Die Mächtigen bringen uns leider immer wieder Schrecken und Elend. In so vielen Ländern dieser Welt herrscht in unseren Tagen Krieg. So schnell vergessen wir das. Und der Krieg ist der Vater aller Armut, aller Schwachheit, alles Elends. Wenn Menschen nur nach Macht und Pracht, nach Schein und Glimmer streben, dann bleiben die Armen und Schwachen auf der Strecke.

Die Verheißung bei Sacharja kündigt uns aber Frieden an, einen Frieden, der von diesem König ausgeht, der ganz bescheiden auf einem Esel daher reitet. Das mag für manche auch ein trauriges Bild sein, ein geradezu lächerliches Bild. Doch hier geht es nicht ums Äußerliche. Die Verheißung bei Sacharja zeigt uns einen weltumspannenden Frieden auf, einen Frieden, bei dem die Kampfwagen und die Kriegsbögen vernichtet sind.
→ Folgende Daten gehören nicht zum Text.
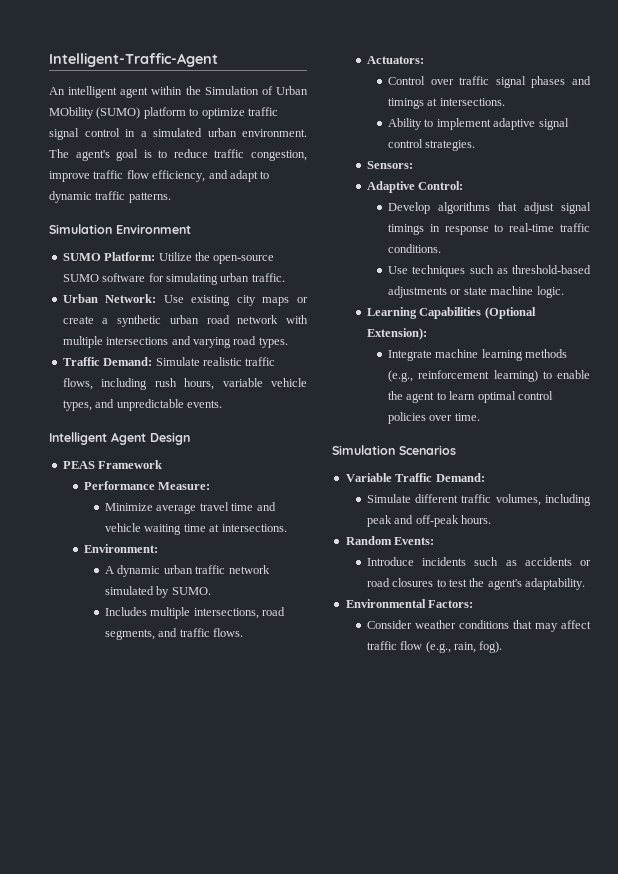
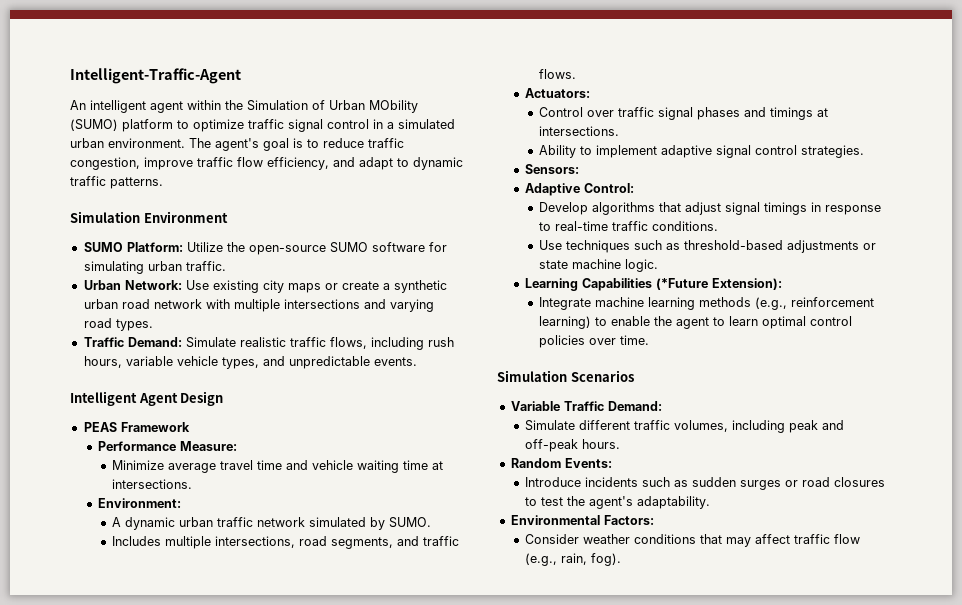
- Learning Capabilities (Optional Extension):
+ Learning Capabilities (*Future Extension):
- Introduce incidents such as accidents or road closures to test the agent's adaptability.
+ Introduce incidents such as sudden surges or road closures to test the agent's adaptability.

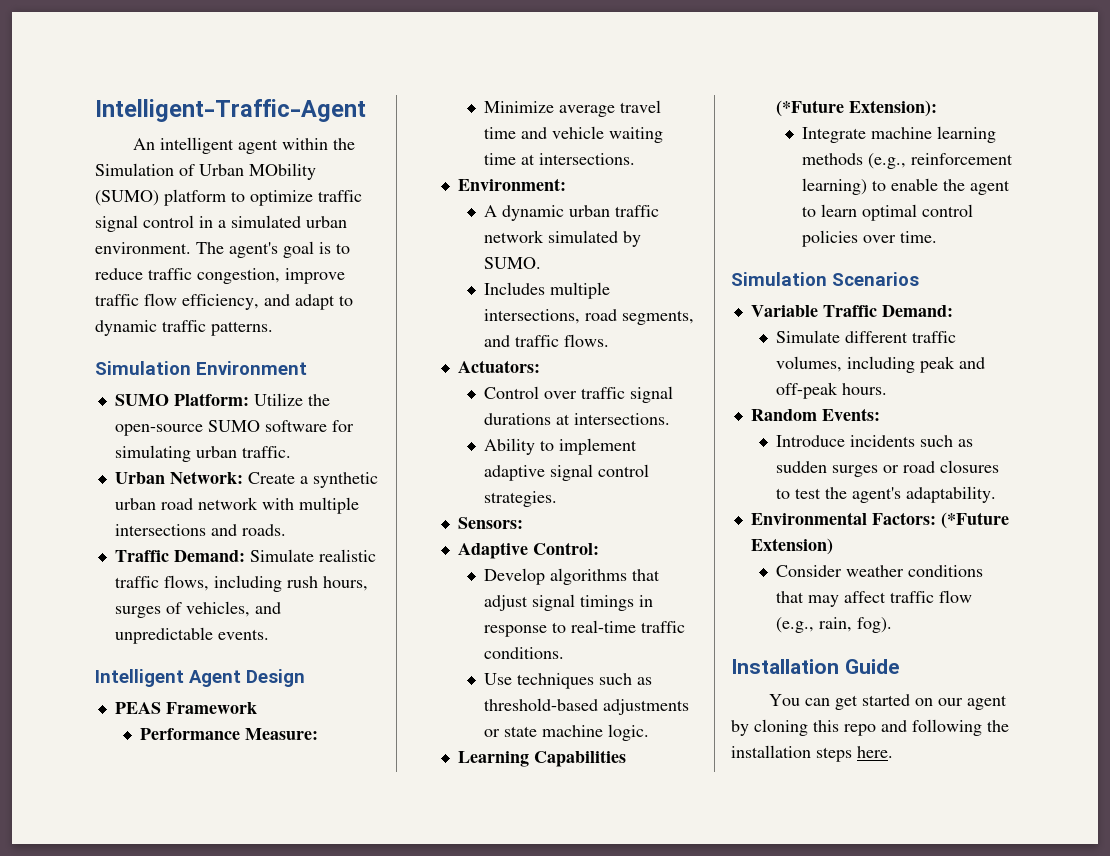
- Urban Network: Use existing city maps or create a synthetic urban road network with multiple intersections and varying road types.
+ Urban Network: Create a synthetic urban road network with multiple intersections and roads.
- Traffic Demand: Simulate realistic traffic flows, including rush hours, variable vehicle types, and unpredictable events.
+ Traffic Demand: Simulate realistic traffic flows, including rush hours, surges of vehicles, and unpredictable events.
- Control over traffic signal phases and timings at intersections.
+ Control over traffic signal durations at intersections.
- Environmental Factors:
+ Environmental Factors: (*Future Extension)
+ Installation Guide
+ You can get started on our agent by cloning this repo and following the installation steps here.

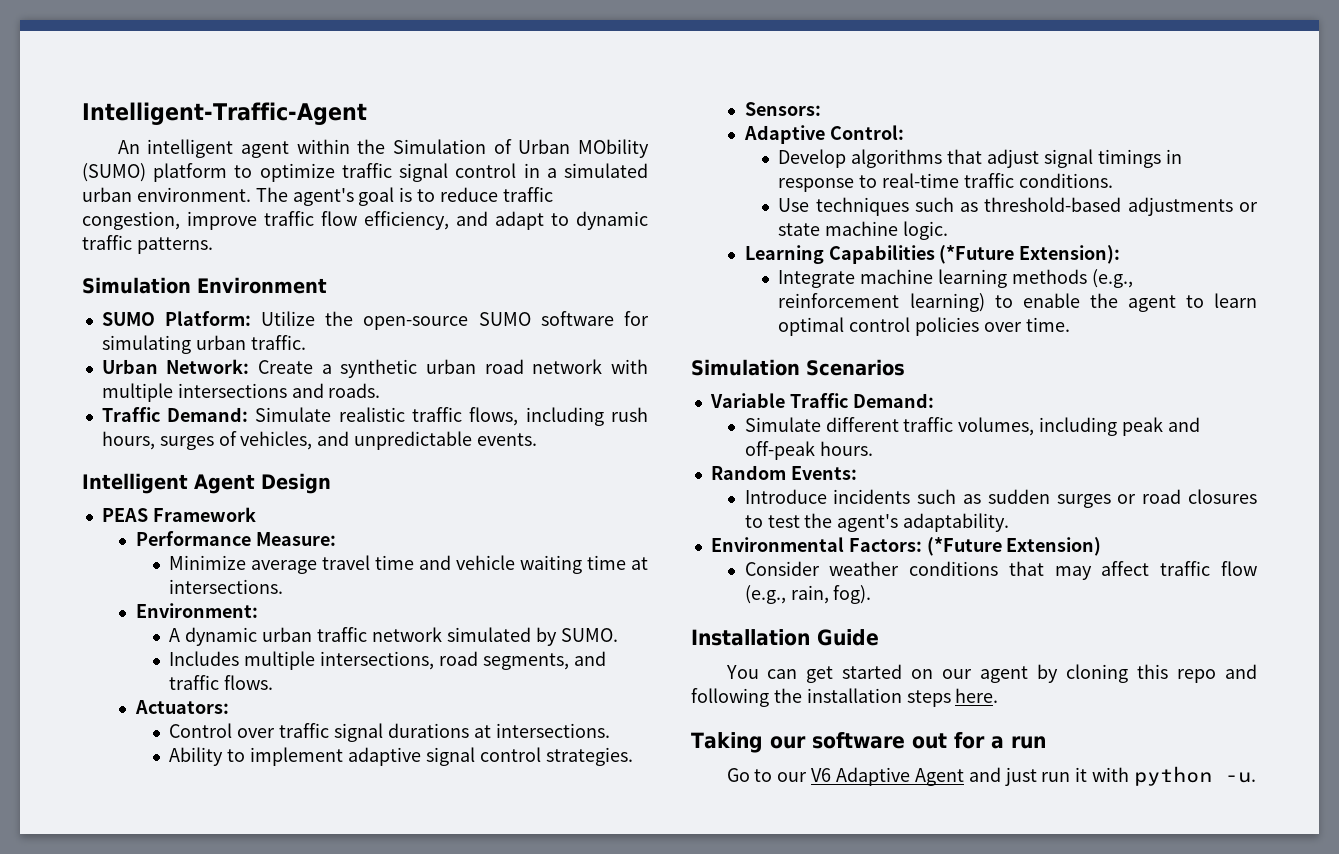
+ Taking our software out for a run
+ Go to our V6 Adaptive Agent and just run it with python -u.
Es geht um eine andere Welt. Es geht um eine veränderte Welt, bei der Angst und Schrecken, Kummer und Leid in Freude verwandelt werden.
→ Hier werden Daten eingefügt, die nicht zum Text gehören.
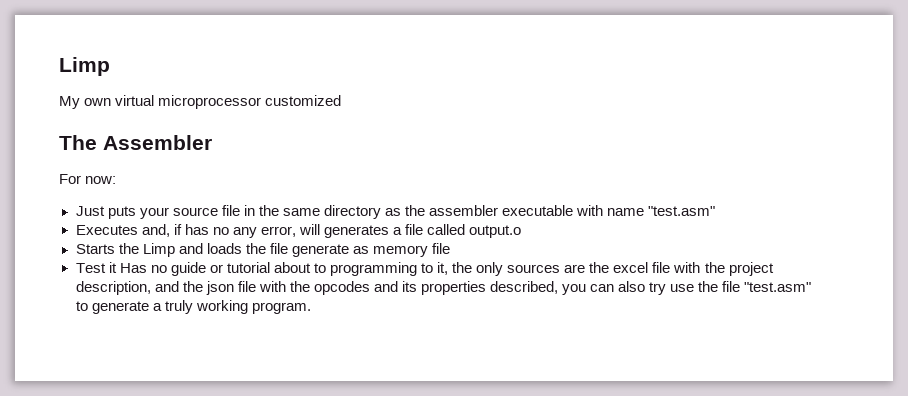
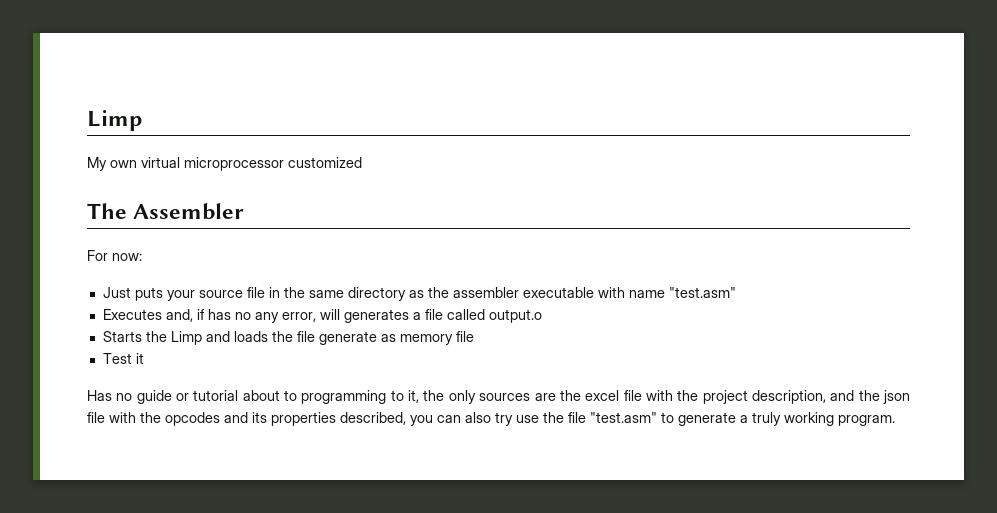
- Test it Has no guide or tutorial about to programming to it, the only sources are the excel file with the project description, and the json file with the opcodes and its properties described, you can also try use the file "test.asm" to generate a truly working program.
+ Test it
+ Has no guide or tutorial about to programming to it, the only sources are the excel file with the project description, and the json file with the opcodes and its properties described, you can also try use the file "test.asm" to generate a truly working program.

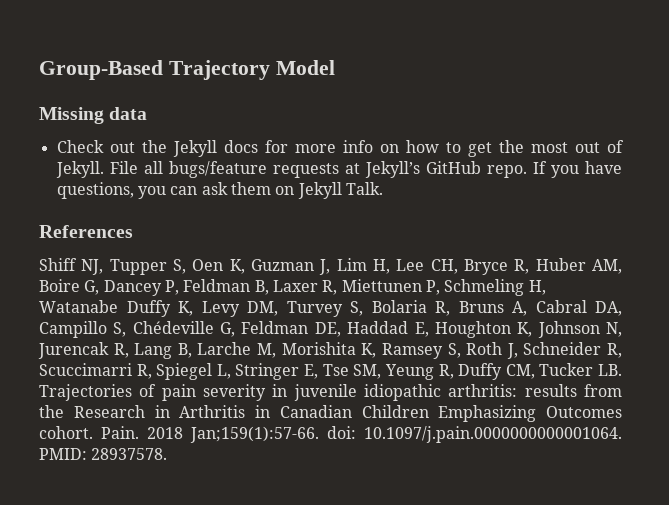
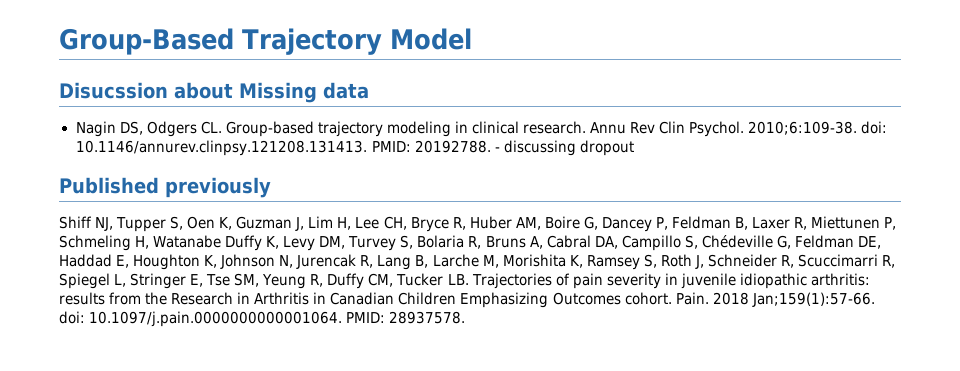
- Missing data
+ Disucssion about Missing data
- Check out the Jekyll docs for more info on how to get the most out of Jekyll. File all bugs/feature requests at Jekyll’s GitHub repo. If you have questions, you can ask them on Jekyll Talk.
- References
+ Nagin DS, Odgers CL. Group-based trajectory modeling in clinical research. Annu Rev Clin Psychol. 2010;6:109-38. doi: 10.1146/annurev.clinpsy.121208.131413. PMID: 20192788. - discussing dropout
+ Published previously

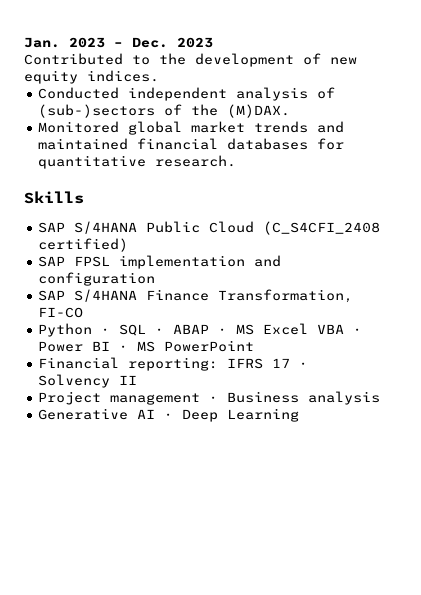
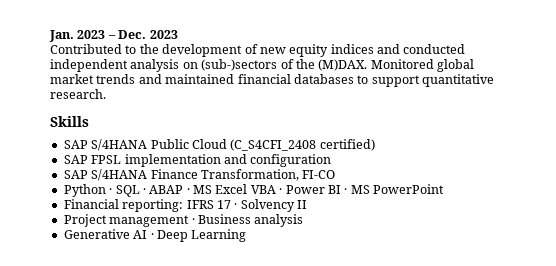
- Contributed to the development of new equity indices.
- Conducted independent analysis of (sub-)sectors of the (M)DAX.
- Monitored global market trends and maintained financial databases for quantitative research.
+ Contributed to the development of new equity indices and conducted independent analysis on (sub-)sectors of the (M)DAX. Monitored global market trends and maintained financial databases to support quantitative research.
Aber, so mögen einige gleich einwenden: Das ist doch Utopie! Das wird es doch eh nie geben. Ja, wir sehen in diese Welt und wir sehen das Elend, die Nöte und die Kriege. Noch ist es nicht so, dass Frieden herrscht.
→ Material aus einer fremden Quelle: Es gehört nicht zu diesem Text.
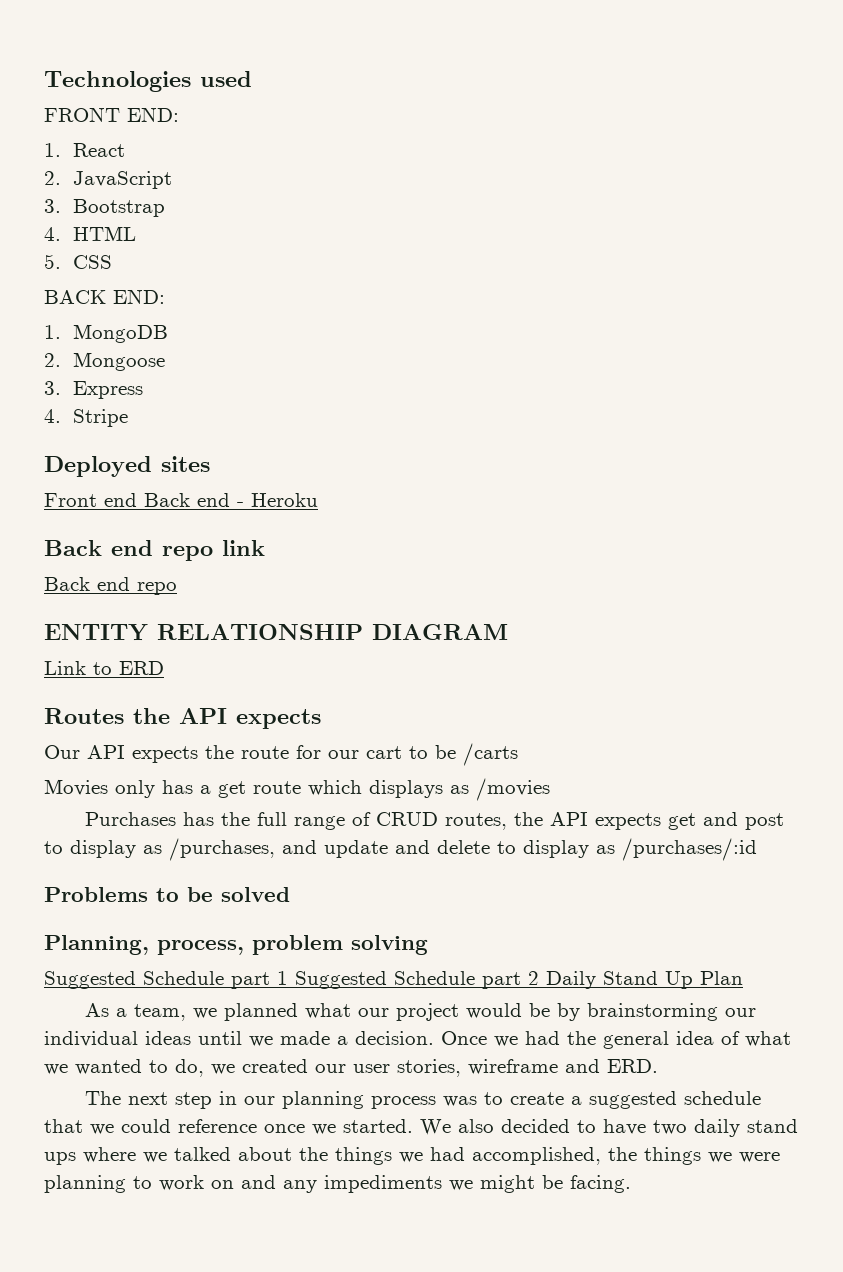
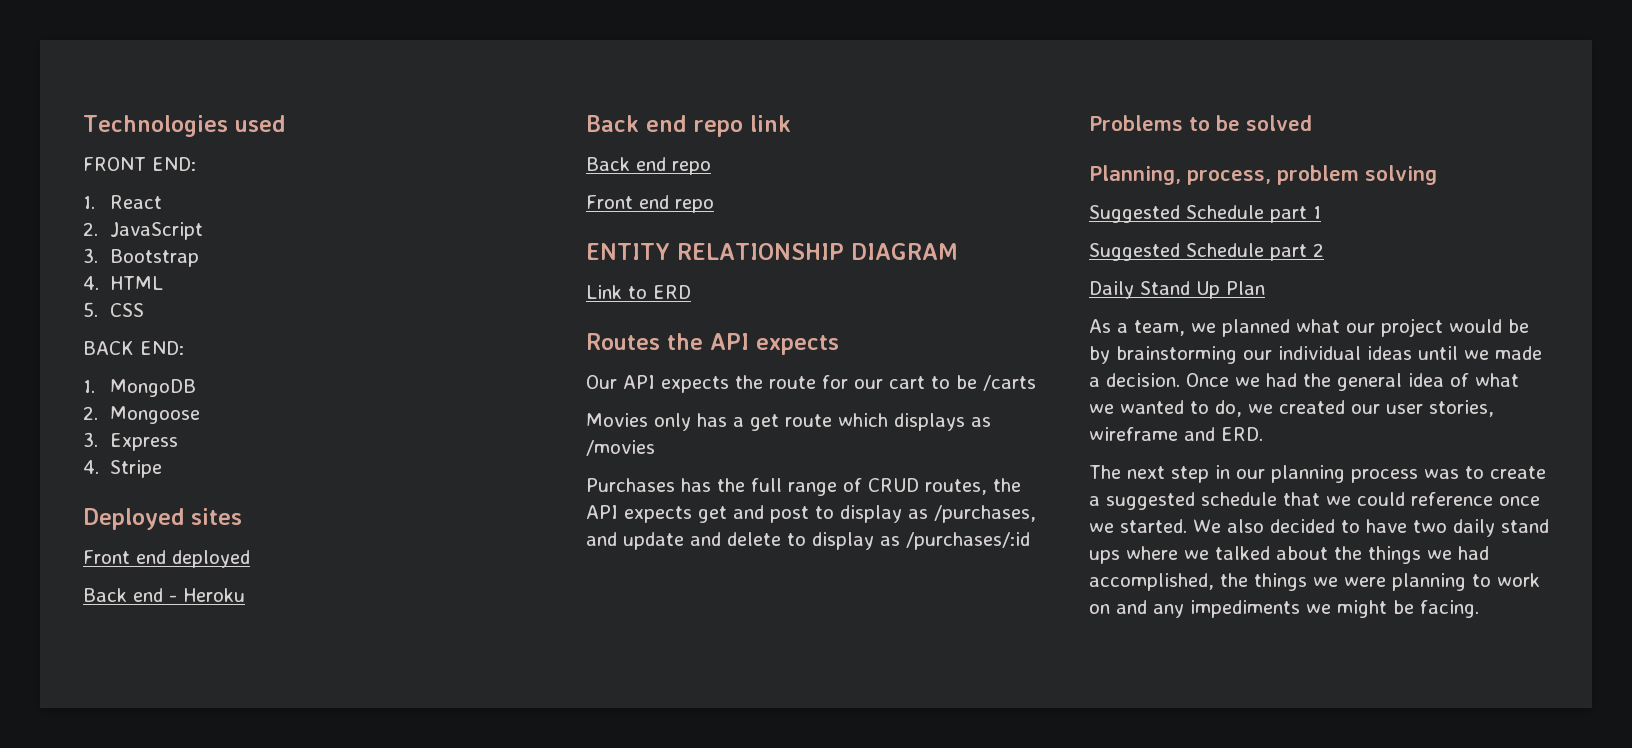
- Front end Back end - Heroku
+ Front end deployed
+ Back end - Heroku
+ Front end repo
- Suggested Schedule part 1 Suggested Schedule part 2 Daily Stand Up Plan
+ Suggested Schedule part 1
+ Suggested Schedule part 2
+ Daily Stand Up Plan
Aber: Das ist die Botschaft des Sacharja, das ist die Botschaft von Advent und Weihnachten: Dein König kommt zu Dir! Und da sind wir nun gefordert. Da sind wir nun gefragt: Lassen wir diesen König zu uns? Lassen wir ihn an uns heran? Lassen wir ihn unser Herz verändern? Von Jesus wird immer wieder berichtet, wie er ein großes Herz für die Armen und Schwachen hatte. Die Menschen jammerten ihn. Er ließ die Not ganz emotional an sich heran. Und er ist ihnen mit Liebe begegnet und begegnet uns auch heute mit seiner zuvorkommenden Liebe. Er ist ein Gerechter und einer, dem geholfen wird. Diese ursprüngliche Version macht uns deutlich, wie sehr wir gefragt sind. Es ist die konkrete Frage an uns: Siehst Du das Leid, die Schwachheit, die Armut der anderen? Lässt Du ihre Sorgen und Nöte an Dich heran? Das Geheimnis der Botschaft ist, dass uns Jesus gerade in dem Armen und Schwachen begegnet. Wenn er auf dem Esel reitet, macht er klar: Bei denen, die der Zuwendung bedürfen, fängt er an. Er ist nahe denen, die zerbrochenen Herzens sind. Und in dem Armen und Schwachen begegnet er uns selbst. So sind wir gefragt, die Armen und Elenden in den Blick zu nehmen, nicht zu sagen „Geht nicht“. Bei Jesus gibt es kein „Geht nicht“. Er gibt alles, damit wir leben können. Folgen wir ihm nach, geben wir unser Leben für ihn, so werden wir die Freude erleben und erfahren.

Advent und Weihnachten werden in diesem Jahr ganz anders sein. Aber vielleicht werden wir dem wahren König viel näher kommen. Er kommt zu Dir! Nimm ihn auf! Nimm die Menschen mit ihren Sorgen und Nöten auf. Hilf ihnen! Lass Deine Fantasie walten! Ein Anruf bei einem einsamen Menschen wird vieles verändern. Auch wenn wir Abstand halten müssen, können Kleinigkeiten dem Leben Freude bringe, ein Anruf, ein Brief, ein Zeichen der Verbundenheit. Freude und Frieden sind die Signale der Veränderung. Noch sind wir nicht am Ziel. Aber auf dem Weg zu Gottes neuer Welt können wir dem helfen, der sie aufrichtet. Nutzen wir dazu den Advent! Der König kommt zu Dir! Blicken wir nicht auf die Äußerlichkeiten! Die wahre Freude liegt in der Begegnung!